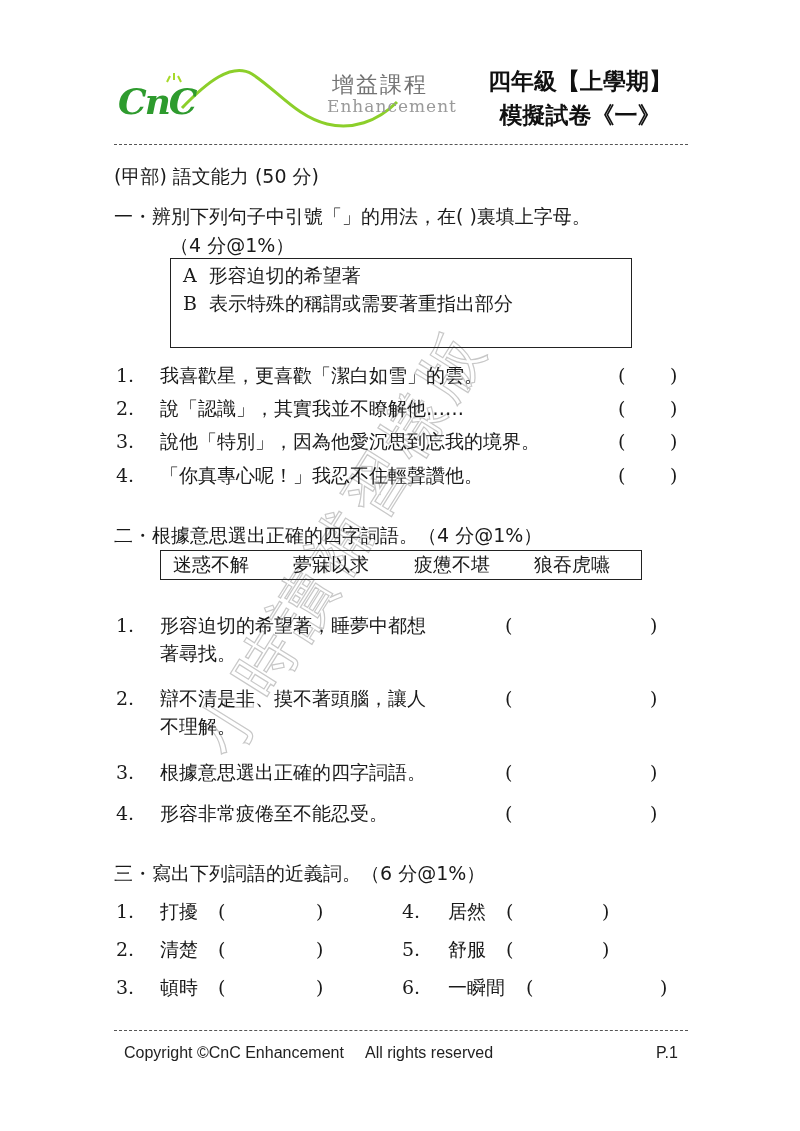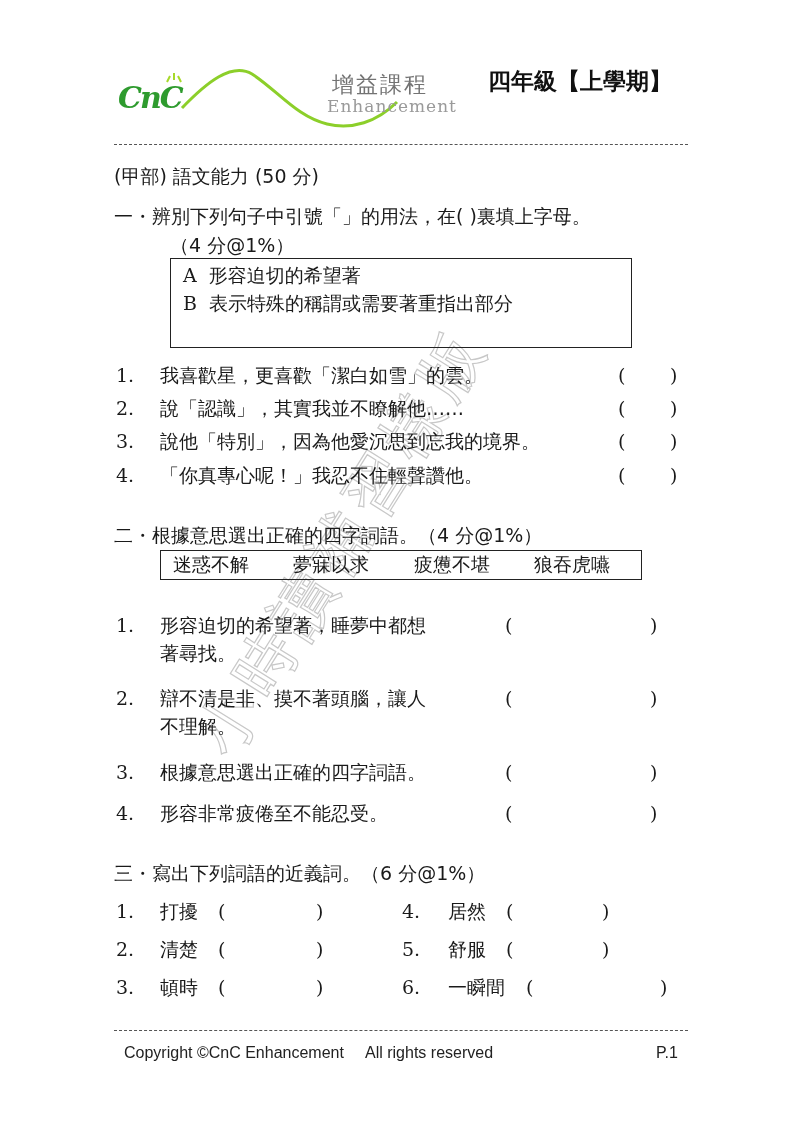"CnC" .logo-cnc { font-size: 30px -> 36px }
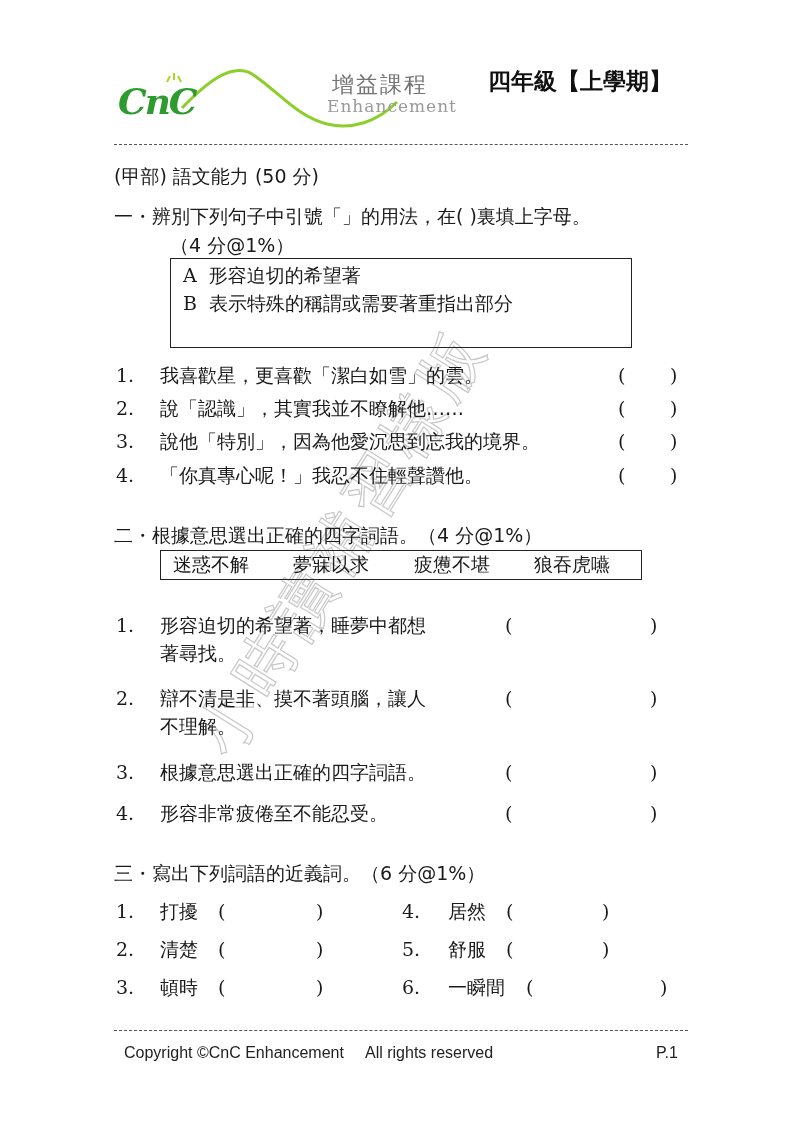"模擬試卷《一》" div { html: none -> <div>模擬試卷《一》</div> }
------------
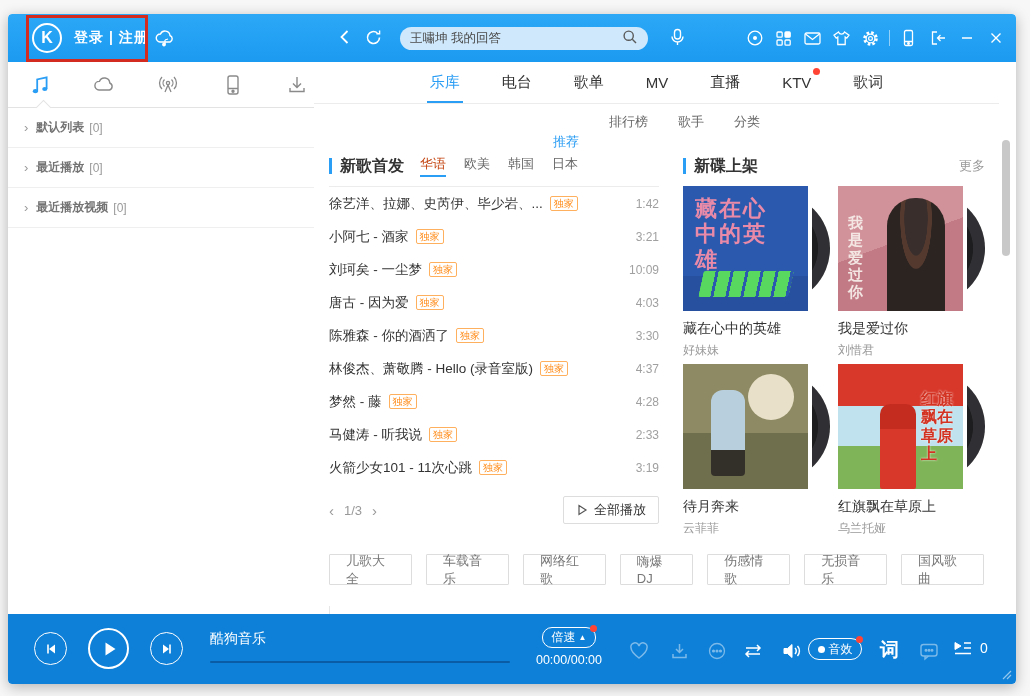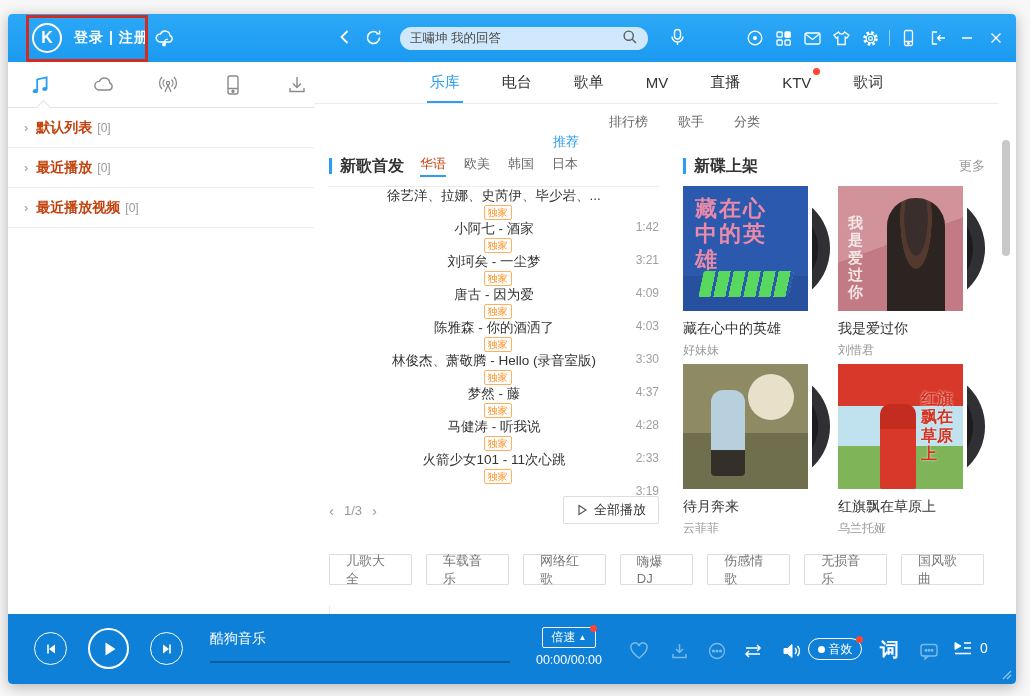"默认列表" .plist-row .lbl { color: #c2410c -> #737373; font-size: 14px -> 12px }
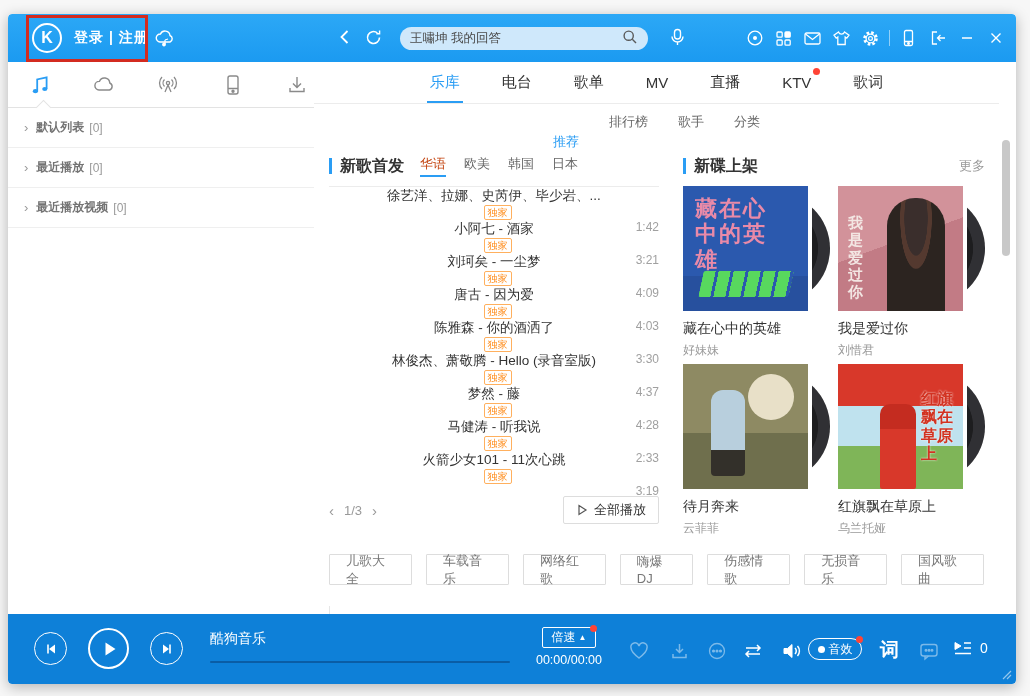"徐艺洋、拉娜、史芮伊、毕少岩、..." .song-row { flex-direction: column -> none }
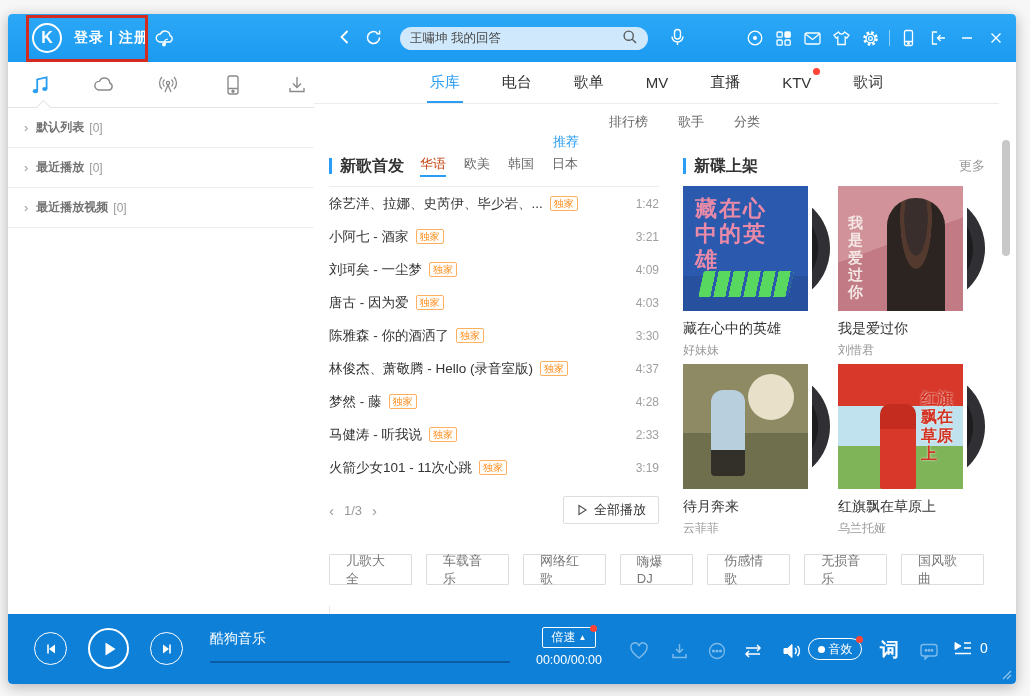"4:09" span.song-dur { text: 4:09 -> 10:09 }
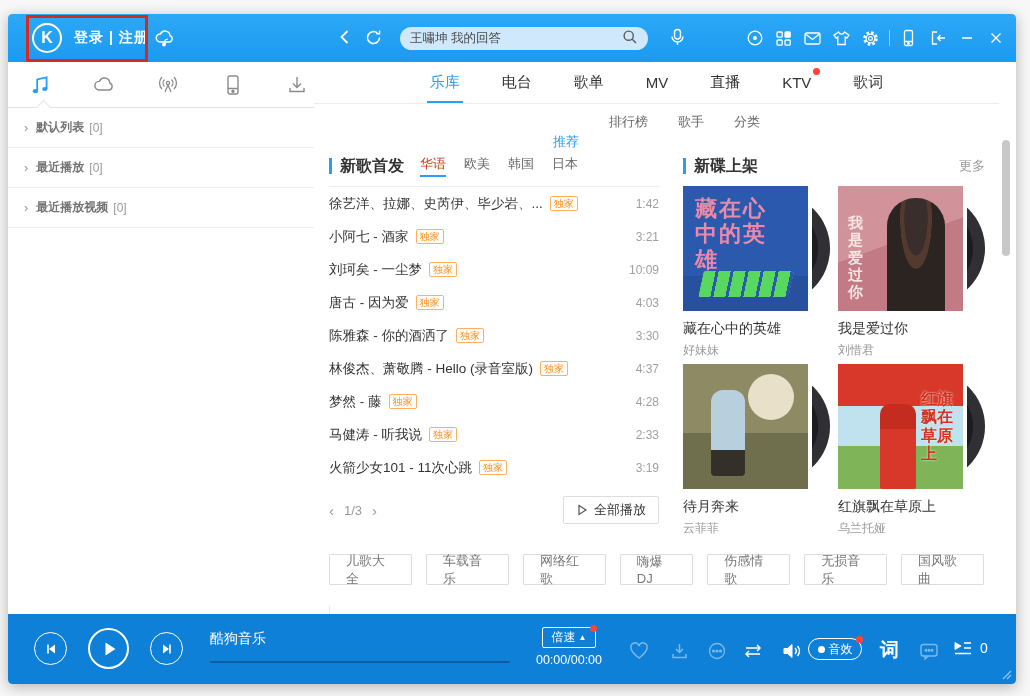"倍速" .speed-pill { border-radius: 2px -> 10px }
------------
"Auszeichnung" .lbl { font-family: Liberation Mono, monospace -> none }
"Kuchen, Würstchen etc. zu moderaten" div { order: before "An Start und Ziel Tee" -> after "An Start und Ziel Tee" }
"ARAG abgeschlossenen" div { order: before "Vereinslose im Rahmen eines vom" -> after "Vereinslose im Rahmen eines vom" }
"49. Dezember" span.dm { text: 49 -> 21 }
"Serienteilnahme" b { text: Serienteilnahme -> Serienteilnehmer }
------------
» THE TASK: Would you output, from the records above, exactly the run of lines that starts at the line containing "Liberation Mono, monospace" and ends at the line containing "text: Serienteilnahme ->", and only that run?

» EXPECTED OUTPUT:
"Auszeichnung" .lbl { font-family: Liberation Mono, monospace -> none }
"Kuchen, Würstchen etc. zu moderaten" div { order: before "An Start und Ziel Tee" -> after "An Start und Ziel Tee" }
"ARAG abgeschlossenen" div { order: before "Vereinslose im Rahmen eines vom" -> after "Vereinslose im Rahmen eines vom" }
"49. Dezember" span.dm { text: 49 -> 21 }
"Serienteilnahme" b { text: Serienteilnahme -> Serienteilnehmer }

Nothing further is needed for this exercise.